PENYAKIT PARU OBSTRUKTIF KRONIK
• Komplikasi yang dijumpai pada pasien dengan penyakit paru obstruktif kronik
(PPOK) dipengaruhi oleh berbagai faktor yaitu merokok, kondisi kesehatan
yang buruk, umur, obesitas, dan kondisi keparahan dari PPOK itu sendiri.
• PPOK Kronik merupakan faktor risiko yang penting pada operasi.
• PPOK yang mendapat penatalaksanaan terapi preoperative komplikasi paru
lebih sedikit dibandingkan dengan pasien tanpa penatalaksanaan
• Jika dijumpai FEV1< 40% maka komplikasi pascaoperasi 6 kali lebih besar
• Evaluasi persiapan operasi harus dilakukan dengan hati-hati termasuk
identifikasi pasien dengan risiko tinggi dan memerlukan pengobatan yang
agresif.
• Pasien PPOK sering dijumpai kelemahan otot-otot pernafasan yang kronik.
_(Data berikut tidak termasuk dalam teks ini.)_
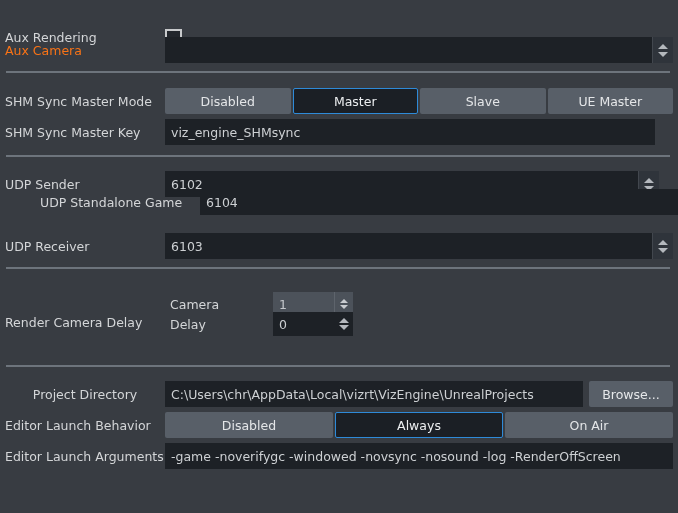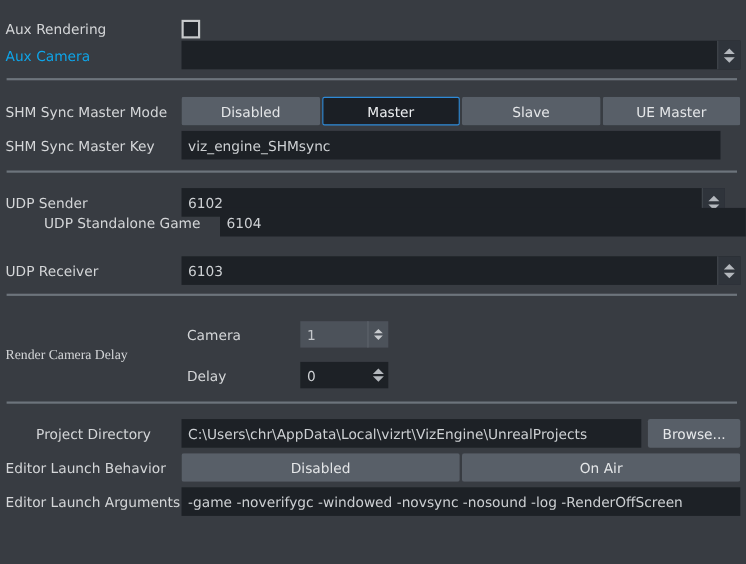--- a/index.html
+++ b/index.html
@@ -189,7 +189,7 @@
 
 <div class="panel">
 
-  <div class="row" style="top:13px;height:26px;">
+  <div class="row" style="top:24px;height:26px;">
     <div class="label">Aux Rendering</div>
     <div class="ctl">
       <div class="checkbox"></div>

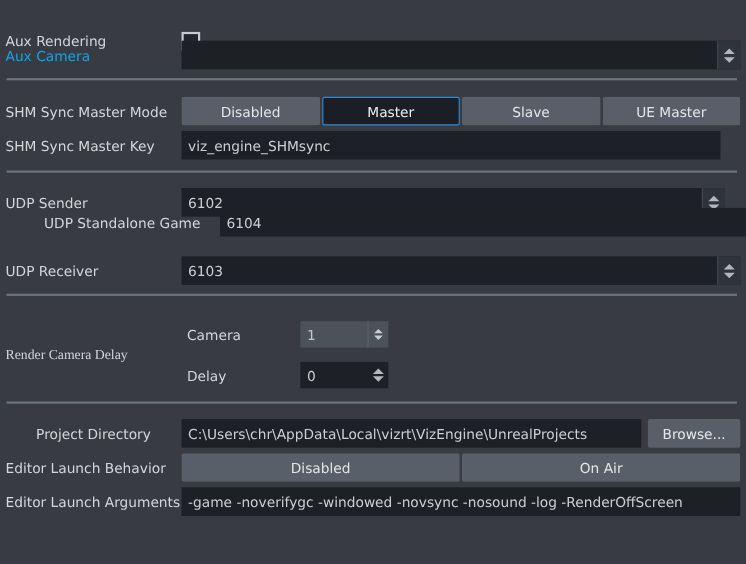--- a/index.html
+++ b/index.html
@@ -40,7 +40,7 @@
     white-space: nowrap;
     line-height: 1.2;
   }
-  .label.dim { color: #0ea5e9; }
+  .label.dim { color: #f97316; }
   .ctl {
     flex: 1;
     display: flex;

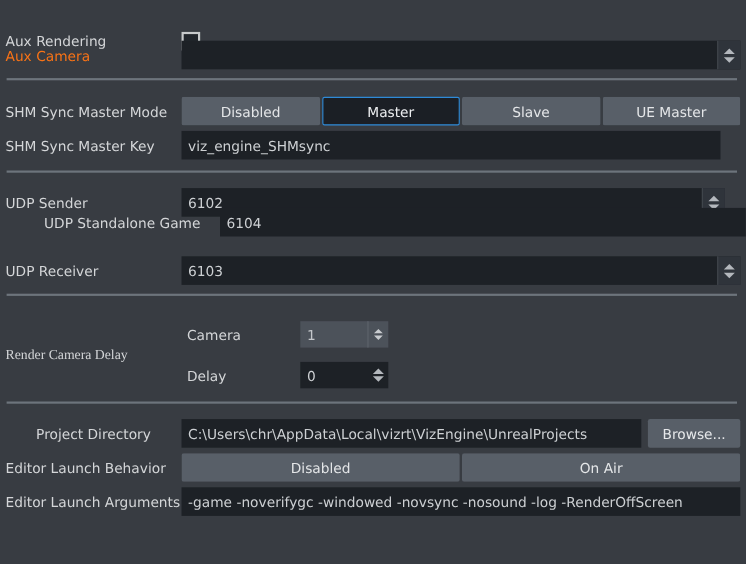--- a/index.html
+++ b/index.html
@@ -273,7 +273,7 @@
 
   <div class="divider" style="top:267px;"></div>
 
-  <div class="row" style="top:312px;height:20px;font-family:Liberation Serif, serif;">
+  <div class="row" style="top:312px;height:20px;">
     <div class="label">Render Camera Delay</div>
   </div>
 

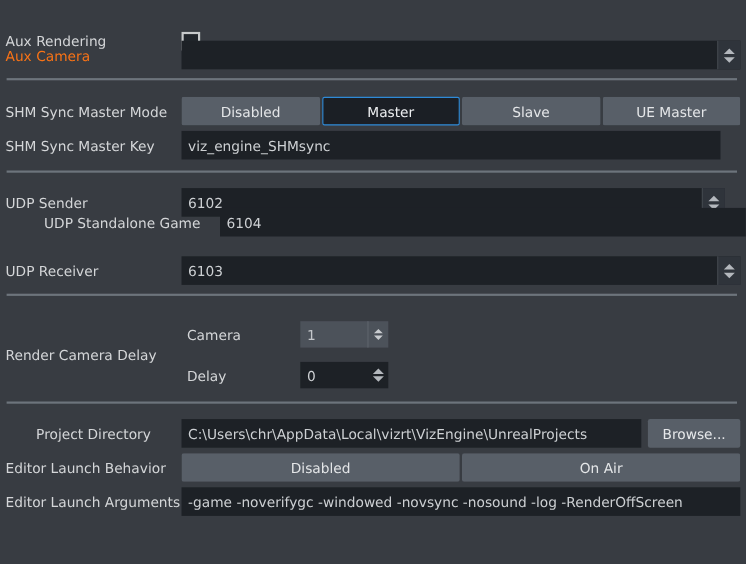--- a/index.html
+++ b/index.html
@@ -289,7 +289,7 @@
     </div>
   </div>
 
-  <div class="row" style="top:329px;height:24px;">
+  <div class="row" style="top:312px;height:24px;">
     <div style="width:165px;"></div>
     <div class="sublabel">Delay</div>
     <div class="spinbox" style="width:80px;height:24px;">

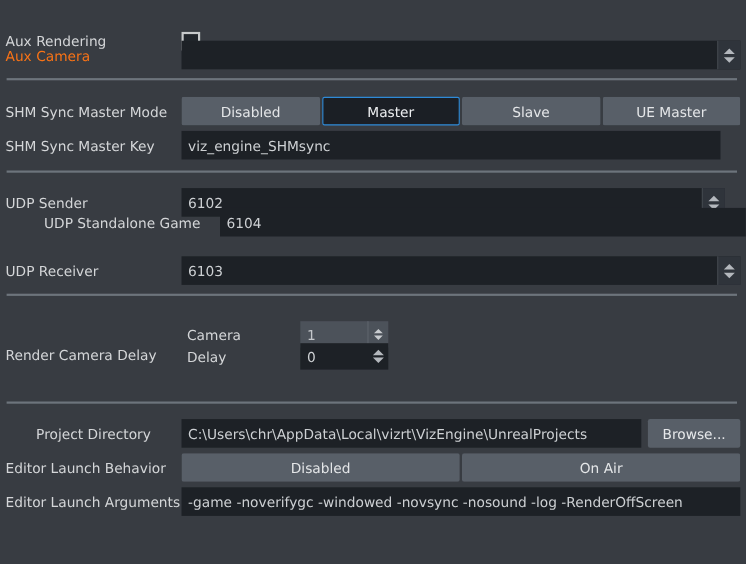--- a/index.html
+++ b/index.html
@@ -316,6 +316,7 @@
     <div class="ctl" style="padding-right:5px;">
       <div class="segmented">
         <div class="seg">Disabled</div>
+        <div class="seg selected">Always</div>
         <div class="seg">On Air</div>
       </div>
     </div>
• Nutrisi yang buruk, gangguan elektrolit dan hormone mempengaruhi
kelemahan otot pernafasan -> diperbaiki sebelum tindakan operasi.
• Pasien PPOK juga harus diselidiki apa sudah memyebabkan komplikasi jantung
dan jika dijumpai keadaan ini maka harus diterapi sebelum operasi.
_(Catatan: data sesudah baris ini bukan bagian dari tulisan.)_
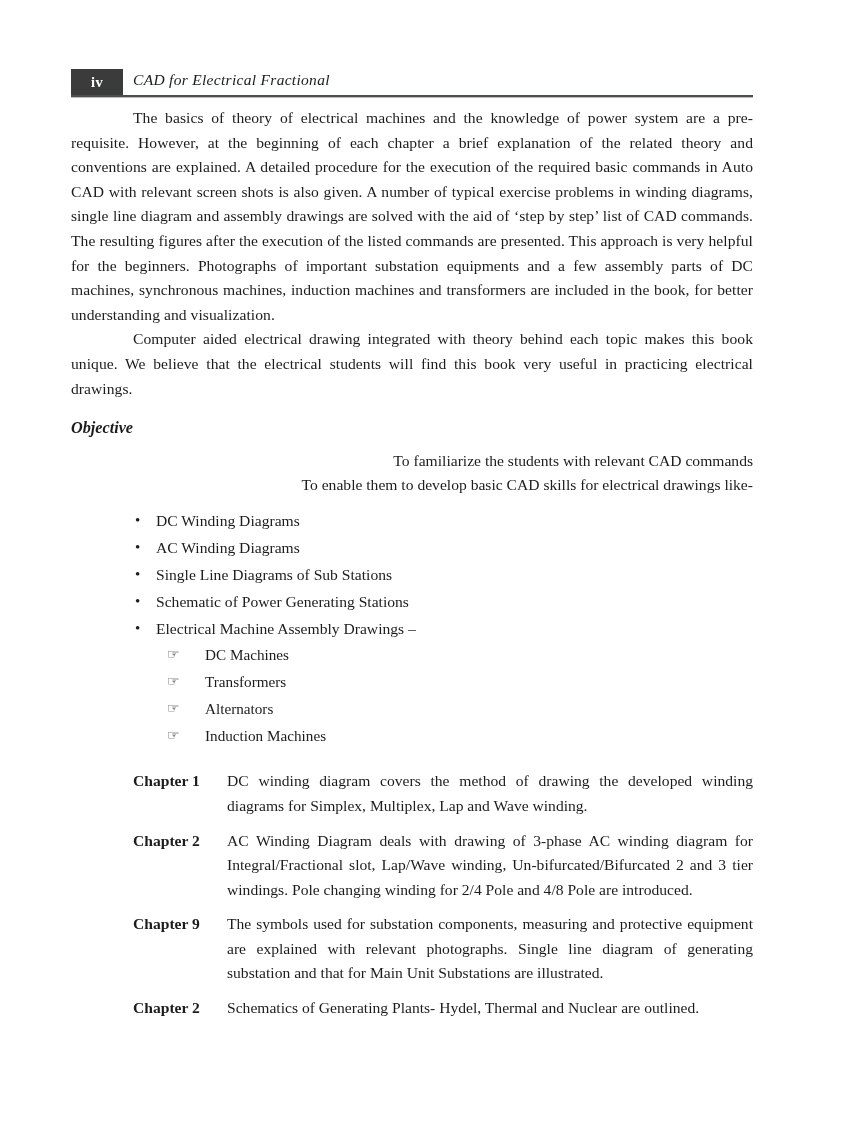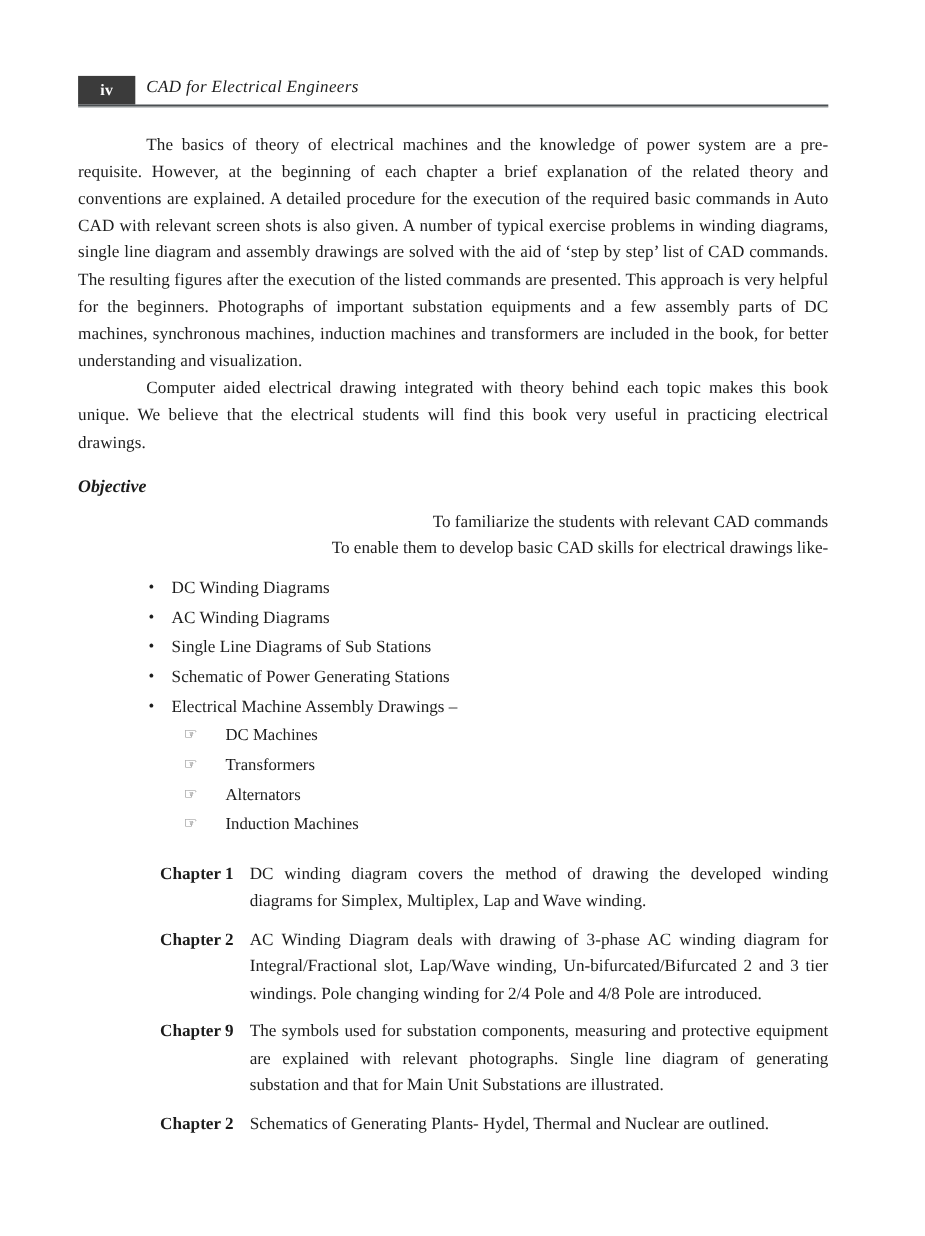--- a/index.html
+++ b/index.html
@@ -177,7 +177,7 @@
 
   <div class="header">
     <div class="folio-box">iv</div>
-    <div class="header-title">CAD for Electrical Engineers</div>
+    <div class="header-title">CAD for Electrical Fractional</div>
     <div class="header-rule"></div>
   </div>
 

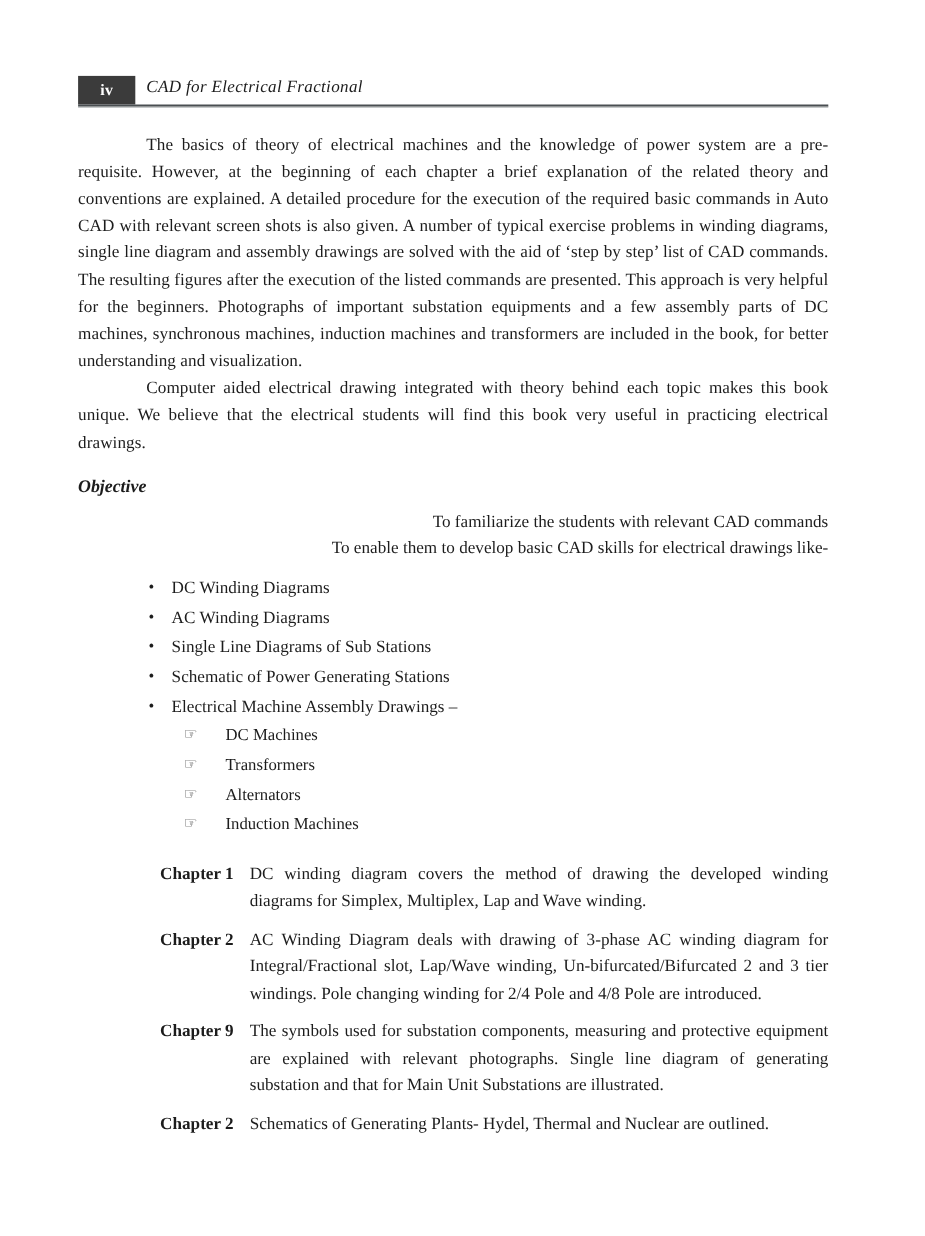--- a/index.html
+++ b/index.html
@@ -71,7 +71,7 @@
   .content {
     position: absolute;
     left: 71px;
-    top: 120px;
+    top: 106px;
     width: 682px;
   }
 

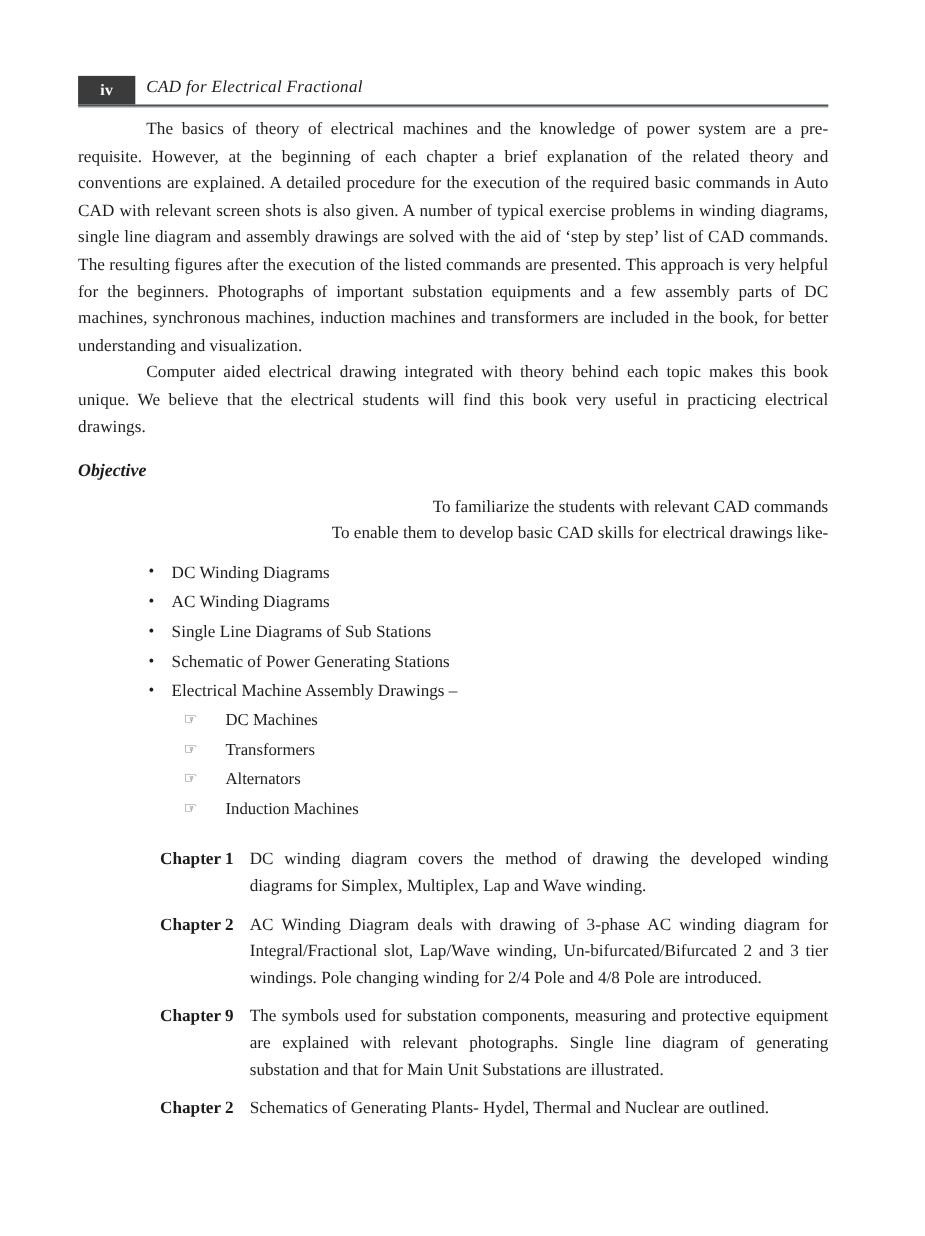--- a/index.html
+++ b/index.html
@@ -157,7 +157,6 @@
     font-size: 15.6px;
     line-height: 24.6px;
     white-space: nowrap;
-    text-align: center;
   }
   .topic-text {
     font-size: 15.6px;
• Dalam persiapan operasi pada pasien PPOK
kita harus mengetahui tingkatan risiko pada
pasien melalui klasifikasi PPOK
KLASIFIKASI TINGKAT KEPARAHAN PPOK
(SETELAH PEMBERIAN BRONKODILATOR)
• GOLD 1 RINGAN FEV1 ≥ 80%
• GOLD 2 SEDANG 50% ≤ FEV1 < 80%
• GOLD 3 BERAT 30% ≤ FEV1 < 50%
• GOLD 4 SANGAT BERAT FEV1 <30%
• Setelah tindakan operasi akan dijumpai komplikasi pasca operasi yaitu:
gagal napas, pneumonia, atelektasis, penggunaan ventilasi mekanik yang
lama, PPOK dengan eksaserbasi, bronkospasme dan tromboemboli.
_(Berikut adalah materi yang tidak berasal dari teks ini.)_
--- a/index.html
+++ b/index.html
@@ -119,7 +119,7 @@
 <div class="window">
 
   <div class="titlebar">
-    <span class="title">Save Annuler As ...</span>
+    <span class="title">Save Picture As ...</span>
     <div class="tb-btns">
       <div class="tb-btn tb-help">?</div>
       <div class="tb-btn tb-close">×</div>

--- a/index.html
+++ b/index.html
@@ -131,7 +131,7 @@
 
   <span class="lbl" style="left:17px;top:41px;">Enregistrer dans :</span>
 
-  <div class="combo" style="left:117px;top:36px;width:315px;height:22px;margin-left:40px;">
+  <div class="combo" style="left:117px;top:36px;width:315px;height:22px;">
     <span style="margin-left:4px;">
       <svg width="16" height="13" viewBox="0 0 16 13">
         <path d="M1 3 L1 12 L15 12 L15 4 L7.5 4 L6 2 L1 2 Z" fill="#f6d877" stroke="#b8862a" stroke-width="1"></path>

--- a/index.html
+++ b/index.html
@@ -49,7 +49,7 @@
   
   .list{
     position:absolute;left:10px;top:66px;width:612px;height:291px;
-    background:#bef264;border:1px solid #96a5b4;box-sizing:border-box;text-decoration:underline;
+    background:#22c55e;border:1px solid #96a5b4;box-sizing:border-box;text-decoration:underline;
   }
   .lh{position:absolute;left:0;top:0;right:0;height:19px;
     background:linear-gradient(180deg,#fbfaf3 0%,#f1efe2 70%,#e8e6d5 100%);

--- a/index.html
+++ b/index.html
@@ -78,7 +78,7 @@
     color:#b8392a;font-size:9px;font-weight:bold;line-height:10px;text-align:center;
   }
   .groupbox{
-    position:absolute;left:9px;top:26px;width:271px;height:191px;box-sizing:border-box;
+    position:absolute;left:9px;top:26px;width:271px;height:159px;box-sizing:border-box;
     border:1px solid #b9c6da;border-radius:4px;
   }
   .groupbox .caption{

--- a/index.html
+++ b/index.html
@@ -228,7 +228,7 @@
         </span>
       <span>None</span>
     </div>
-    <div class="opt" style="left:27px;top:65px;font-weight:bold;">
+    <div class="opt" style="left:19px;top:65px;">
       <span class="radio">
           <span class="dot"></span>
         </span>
• Penilaian risiko operasi (anamnesis): adanya keluhan sesuai dengan PPOK
diantaranya: kebiasaan merokok, adanya batuk kronik, riwayat asma,
riwayat TB, keluhan sesak napas adanya keluarga perokok berat.
• Pemeriksaan fisis: sesak napas, sianosis, jari clubbing, bentuk dada (kifosis,
skloliosis),adanya bunyi napas vesikuler yang melemah, ronki, wheezing.
• Pada laboratorium : infeksi atau tidak,
• Foto toraks: emfisema, infiltrate
• Spirometri : obstruksi atau restriksi berat,
• Analisa gas darah : hiperkapnia, hipoksia.
• Pasien beresiko tinggi untuk tindakan operasi dengan anestesi umum jika
dijumpai FEV1/FVC < 70%,FEV1 <70%, FVC <40% (untuk operasi
toraks/abdominal bagian atas) atau pada pasien yang tidak mampu atau
terdapat kontraindikasi spirometri spt: hiperkapnia: PaCO2 > 45% (PPOK
Berat)
Penanganan pasien sebelum operasi
1. Berhenti merokok
2. Kurangi berat badan
3. Penanganan agresif pada pasien PPOK untuk
mengoptimalkan fungsi paru dengan bronkodilator,
steroid, fisioterapi dada.
4. Pemberian antibiotik jika dijumpai infeksi dan operasi
ditunda sampai infeksi dapat ditangani.
5. Edukasi pasien yaitu cara bernafas yang benar, latihan
napas.
6. Pada pasien yang mengalami hypoxemia kronik dapat
diberikan oksigen tekanan rendah jangka pendek
• Pada pasien PPOK keadaan saat operasi perlu
juga diketahui yaitu jenis anestesi, lokasi
operasi, lamanya anestesi dan tipe insisi
operasi.
• Anestesi spinal dan epidural lebih aman
dibandingkan dengan anestesi umum pada
pasien dengan risiko tinggi.
• Lokasi operasi di daerah abdomen ke atas
lebih berisiko dari pada daerah lainnya.
• Operasi diatas 4 jam mempunyai komplikasi
lebih tinggi dari operasi dibawah 2 jam.
TUMOR PARU
• Evaluasi pada pasien Tumor paru mencakup
jenis dan luasnya tumor, serta kondisi dari
kardiopulmonal.
• Pada suatu penelitian ditemukan bahwa resiko operasi lebih tinggi
pada pasien tumor paru yang memiliki nilai fibrinogen dan lactate
dihidrogenase yang tinggi.
• Penelitian yang lain menemukan luasnya tumor,lamanya operasi,
adanya gangguan jantung, dan usia tua juga menimbulkan resiko
tinggi pada operasi.
• Resiko preoperative dapat diturunkan pada pasien yang
mengkonsumsi alkohol (alkoholic) dan yang mendapat rehabilitasi
paru.
• Pada alkoholic mempunyai resiko mendapat acute lung injury pada
operasi toraks, juga mendapat infeksi pascaoperasi, gagal napas
dan juga lamanya hari rawat.
• Pasien tumor paru yang mendapat rehabilitasi paru ditemukan
lama rawat yang lebih singkat, dan nilai FEV1 yang lebih baik post
operasi torax.
• Rehabilitasi paru meliputi latihan pernapasan dan pengaturan diet.